RE: [PATCH 1/1] sched/topology: Make sched_init_numa() use a set for the deduplicating sort

From: Song Bao Hua (Barry Song)
Date: Mon Feb 01 2021 - 05:36:50 EST




> -----Original Message-----
> From: Dietmar Eggemann [mailto:dietmar.eggemann@xxxxxxx]
> Sent: Monday, February 1, 2021 10:54 PM
> To: Valentin Schneider <valentin.schneider@xxxxxxx>;
> linux-kernel@xxxxxxxxxxxxxxx
> Cc: mingo@xxxxxxxxxx; peterz@xxxxxxxxxxxxx; vincent.guittot@xxxxxxxxxx;
> morten.rasmussen@xxxxxxx; mgorman@xxxxxxx; Song Bao Hua (Barry Song)
> <song.bao.hua@xxxxxxxxxxxxx>
> Subject: Re: [PATCH 1/1] sched/topology: Make sched_init_numa() use a set for
> the deduplicating sort
>
> On 22/01/2021 13:39, Valentin Schneider wrote:
>
> [...]
>
> > @@ -1705,7 +1702,7 @@ void sched_init_numa(void)
> > /* Compute default topology size */
> > for (i = 0; sched_domain_topology[i].mask; i++);
> >
> > - tl = kzalloc((i + level + 1) *
> > + tl = kzalloc((i + nr_levels) *
> > sizeof(struct sched_domain_topology_level), GFP_KERNEL);
> > if (!tl)
> > return;
>
> This hunk creates issues during startup on my Arm64 juno board on tip/sched/core.

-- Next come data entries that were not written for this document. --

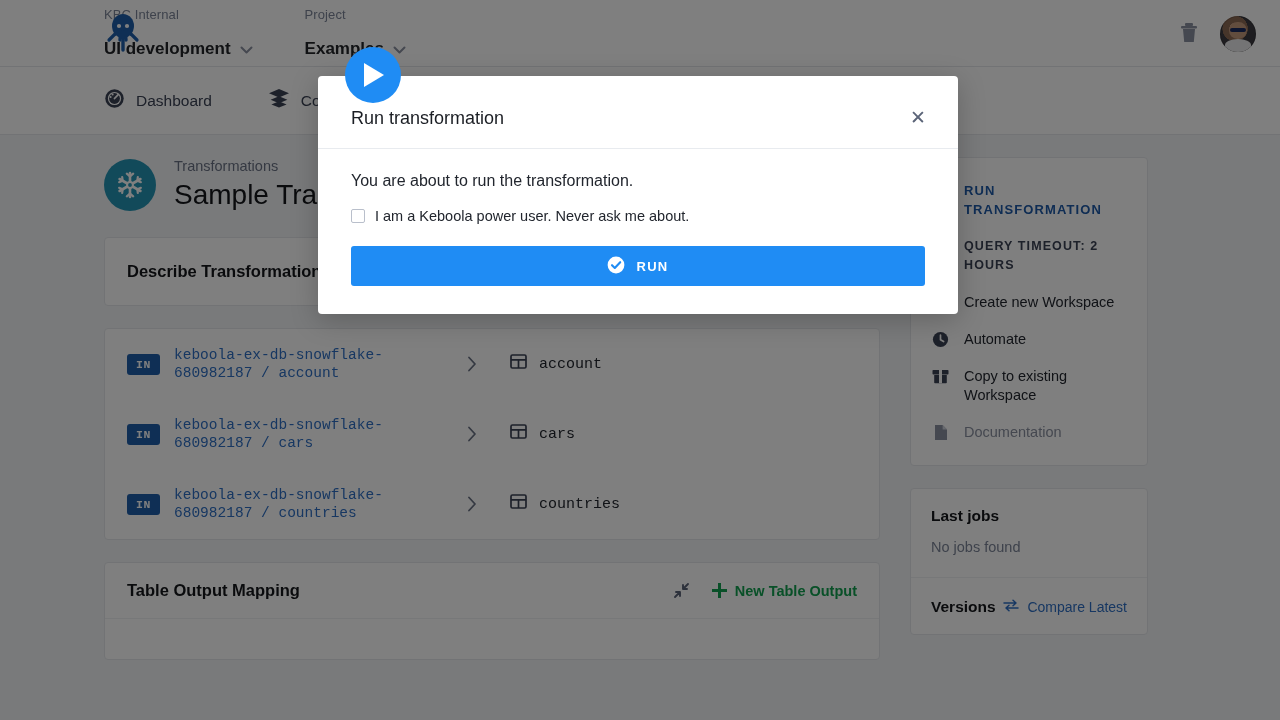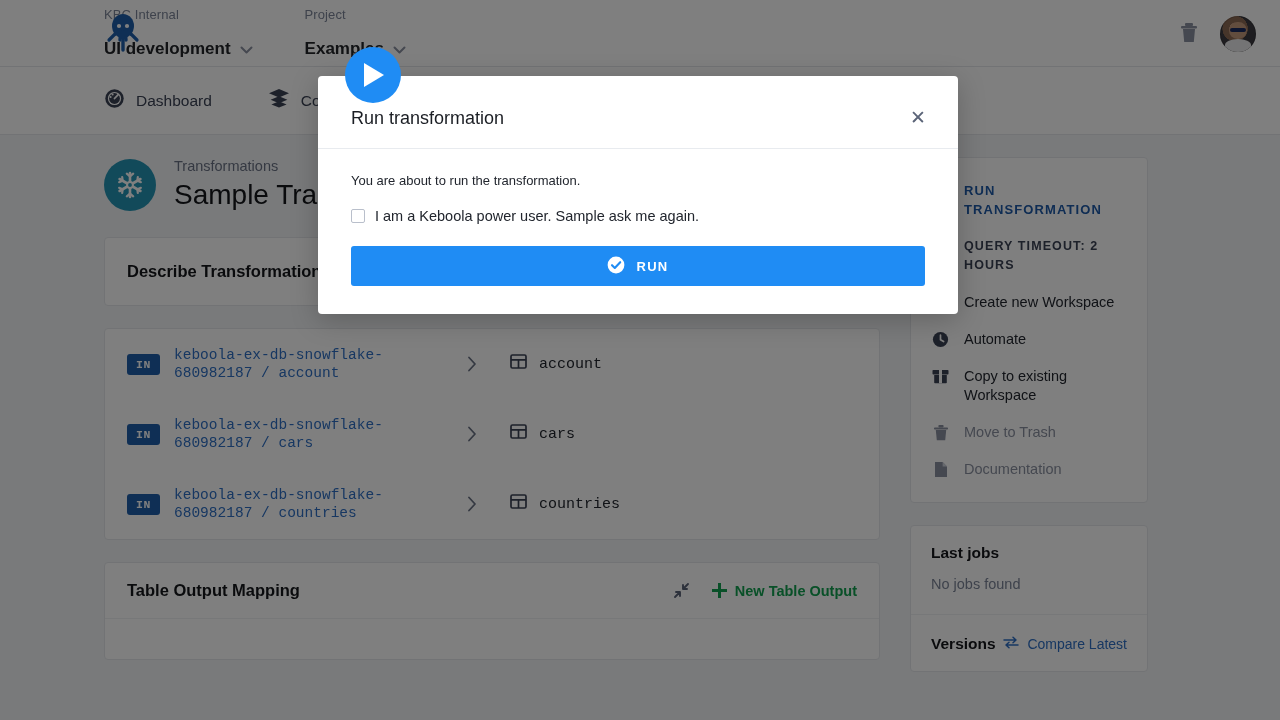--- a/index.html
+++ b/index.html
@@ -217,7 +217,7 @@
     line-height: 1; padding: 2px 4px; font-family: "Liberation Sans", sans-serif;
   }
   .modal-body { padding: 22px 33px 0 33px; }
-  .modal-text { font-size: 13px; color: #22262e; line-height: 20px; }
+  .modal-text { font-size: 16px; color: #22262e; line-height: 20px; }
   .modal-check-row {
     display: flex; align-items: center; gap: 10px;
     margin-top: 17px;

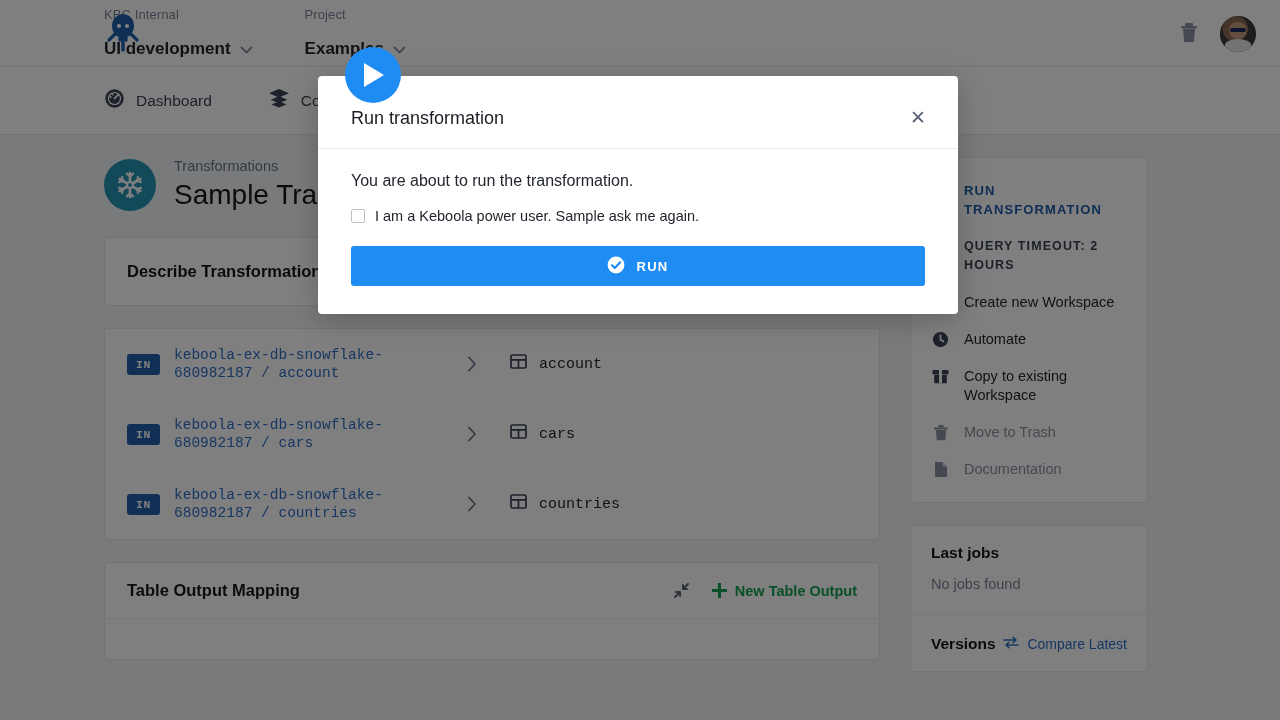--- a/index.html
+++ b/index.html
@@ -578,7 +578,7 @@
     <div class="modal-text">You are about to run the transformation.</div>
     <div class="modal-check-row">
       <span class="cbox"></span>
-      <span class="modal-check-label">I am a Keboola power user. Sample ask me again.</span>
+      <span class="modal-check-label">I am a Keboola power user. Never ask me about.</span>
     </div>
   </div>
 

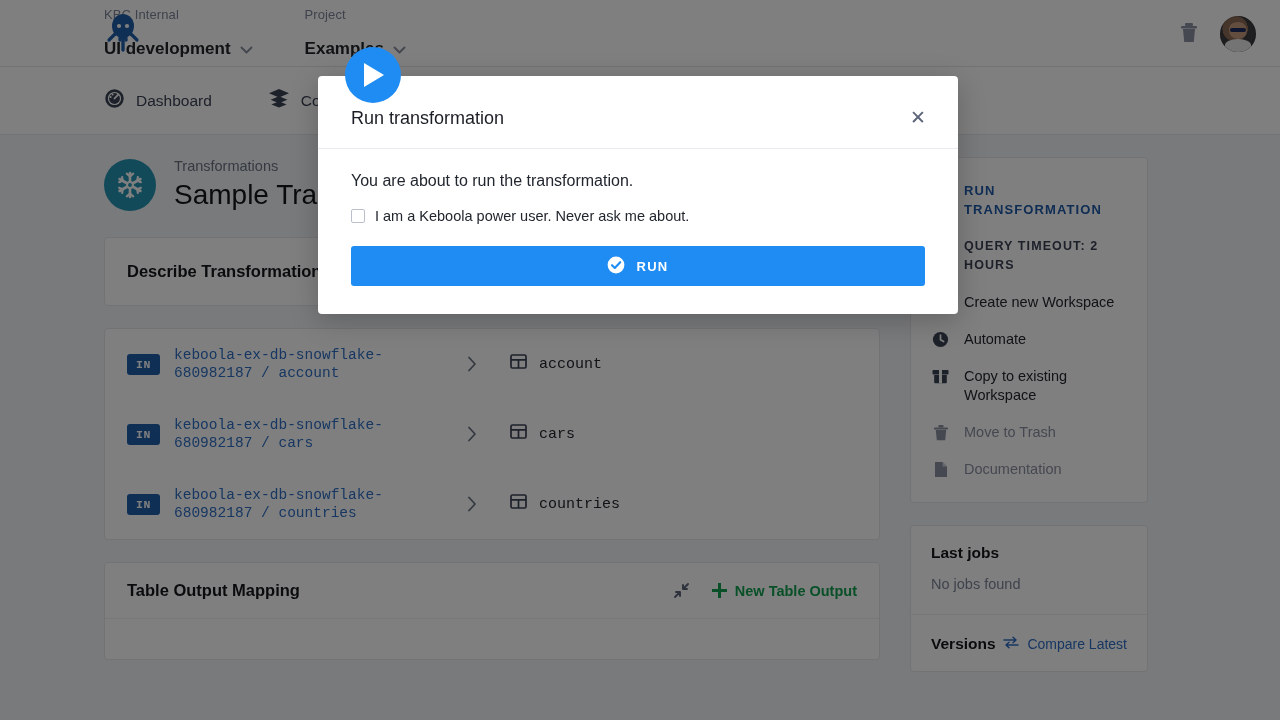--- a/index.html
+++ b/index.html
@@ -520,16 +520,6 @@
         </div>
         <div class="side-item muted">
           <span class="ico">
-            <svg width="16" height="17" viewBox="0 0 16 17">
-              <rect x="1" y="3.4" width="14" height="2.1" rx="0.8" fill="#8a90a0"></rect>
-              <rect x="5.4" y="1" width="5.2" height="2.4" rx="0.8" fill="#8a90a0"></rect>
-              <path d="M2.8 6 h10.4 l-1 10.2 h-8.4 Z" fill="#8a90a0"></path>
-            </svg>
-          </span>
-          <span>Move to Trash</span>
-        </div>
-        <div class="side-item muted">
-          <span class="ico">
             <svg width="14" height="17" viewBox="0 0 14 17">
               <path d="M1 1 h7.6 L13 5.4 V16 H1 Z" fill="#8a90a0"></path>
               <path d="M8.6 1 V5.4 H13" fill="#cfd3dc"></path>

I also reported this kernel panic here:
https://lore.kernel.org/lkml/bfb703294b234e1e926a68fcb73dbee3@xxxxxxxxxxxxx/#t

>
> ---8<---
>
> From: Dietmar Eggemann <dietmar.eggemann@xxxxxxx>
> Date: Mon, 1 Feb 2021 09:58:04 +0100
> Subject: [PATCH] sched/topology: Fix sched_domain_topology_level alloc in
> sched_init_numa
>
> Commit "sched/topology: Make sched_init_numa() use a set for the
> deduplicating sort" allocates 'i + nr_levels (level)' instead of
> 'i + nr_levels + 1' sched_domain_topology_level.
>
> This led to an Oops (on Arm64 juno with CONFIG_SCHED_DEBUG):
>
> sched_init_domains
> build_sched_domains()
> __free_domain_allocs()
> __sdt_free() {
> ...
> for_each_sd_topology(tl)
> ...
> sd = *per_cpu_ptr(sdd->sd, j); <--
> ...
> }
>
> Signed-off-by: Dietmar Eggemann <dietmar.eggemann@xxxxxxx>
> ---

This patch also resolved my panic. So:

Tested-by: Barry Song <song.bao.hua@xxxxxxxxxxxxx>

Thanks
Barry